If Active Flow Control (AFC) is to Become a Design Tool in Aerodynamics, Do We Need To Depart From Prandtl’s Classical Approach?

Boundary layer control by blowing enabled early combat jet airplanes to operate from shorter runways by increasing their lift coefficient at low speeds. The concepts of boundary layer and circulation control evolved at that time however, blowing was never considered interactively with other wing design parameters that were separated from each other due to the boundary layer approximation. The need for increased speed resulted in swept-back planforms that were more recently modified to trapezoidal and lambda shapes for enhanced maneuverability and reduced observability, while commercial transport wings hardly changed during the past fifty years. Sweep back resulted in a pitch-up problem at low speeds that seriously limited cruise performance. It was traditionally alleviated by swinging the wing forward and adding leading edge devices that increased the weight and the complexity of the airplane. This problem could be alleviated by AFC. Furthermore, AFC can provide control authority around all three axes by itself and in conjunction with conventional control surfaces. To that end, AFC should be considered at the beginning of the design process and not after its completion.  Such a change in approach recognizes the interactions among the traditional design parameters and AFC, simply stating that forces and moments acting on a wing depend on its shape, on its attitude and on AFC concomitantly.
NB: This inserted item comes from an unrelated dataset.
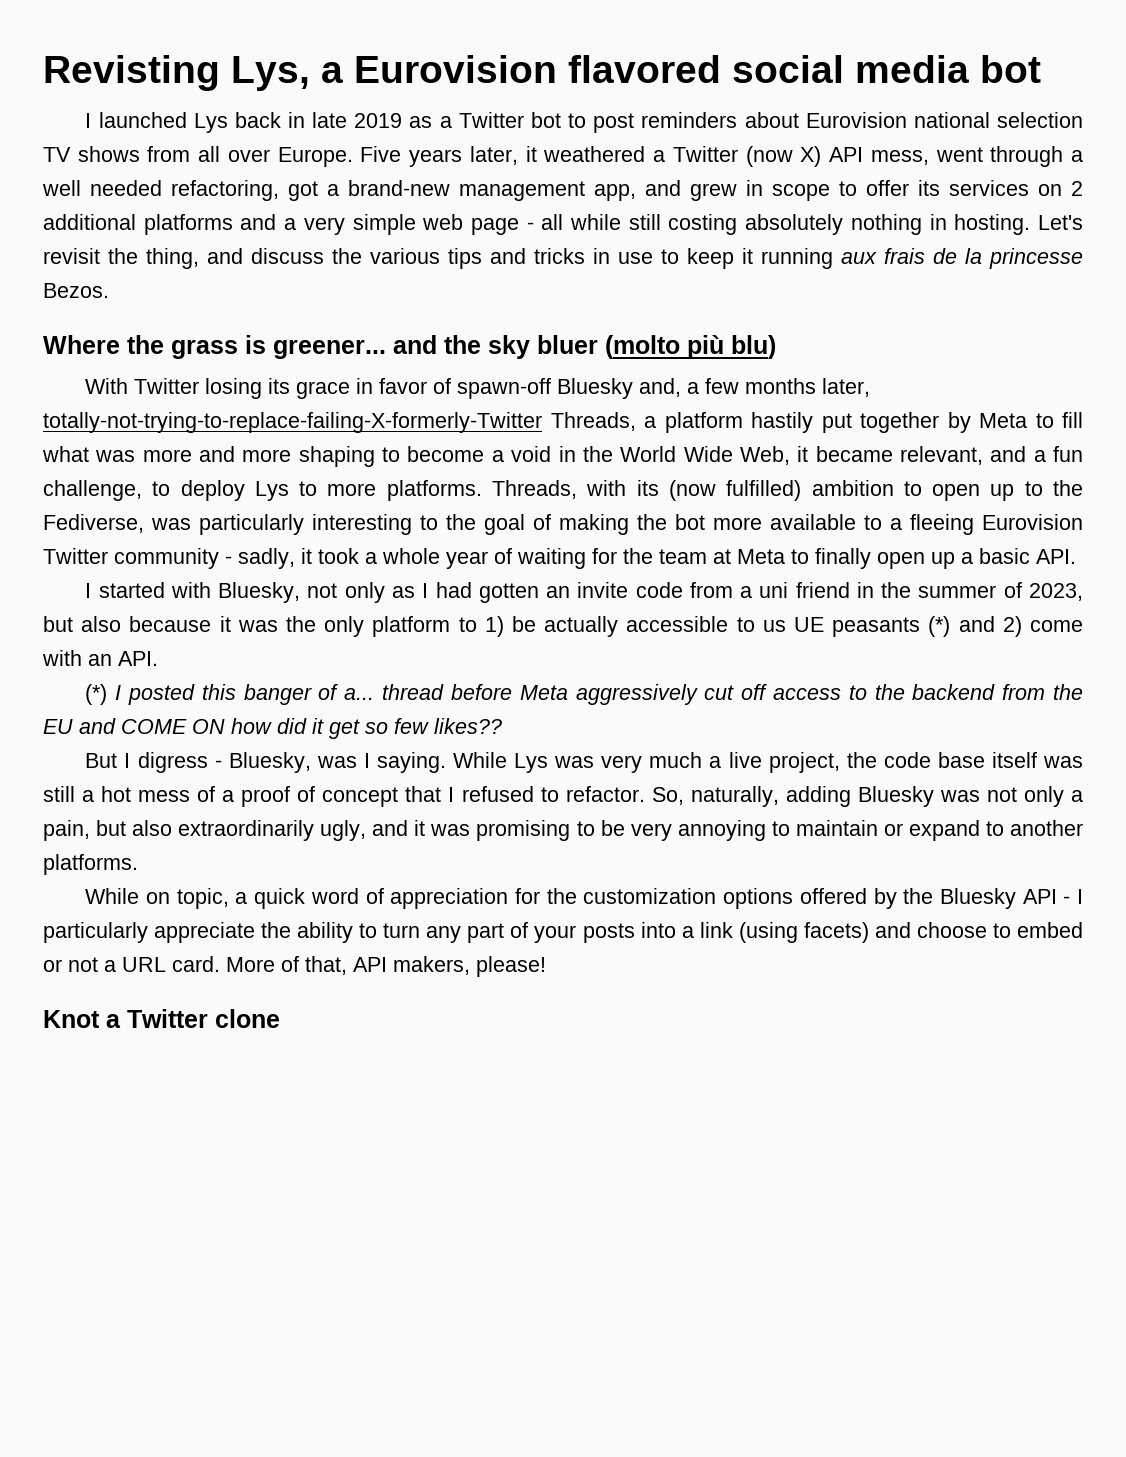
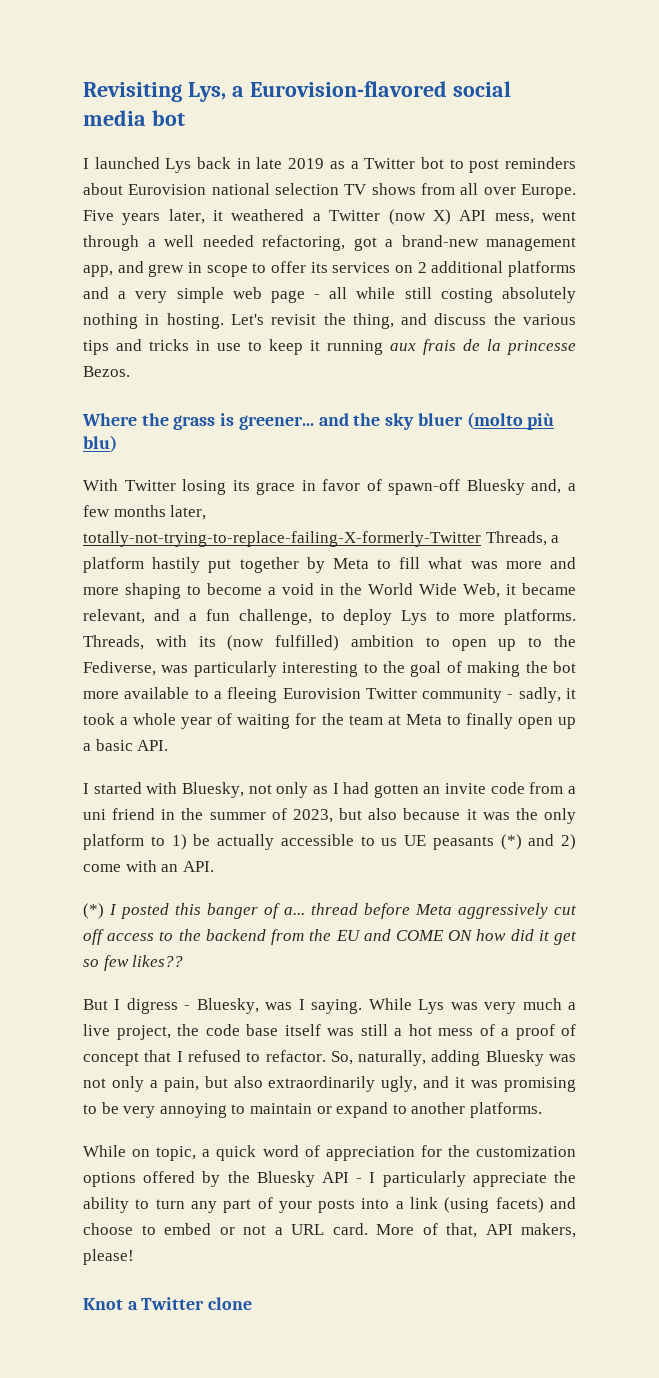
- Revisting Lys, a Eurovision flavored social media bot
+ Revisiting Lys, a Eurovision-flavored social media bot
These variables are of comparable value and they should not be treated separately no matter how many parameters are required to define them. Experiments carried out on swept wings and tailless aircraft models indicate how AFC has to be tailored in order to avoid pitch-up with an increase in incidence. Such tailoring does not have to be limited to momentum or mass-flow input levels that may be traded off in favor of a change in location and/or orientation of the AFC input. However, the payoff is large because a small input may double the usable lift coefficient when the latter is needed on a landing approach.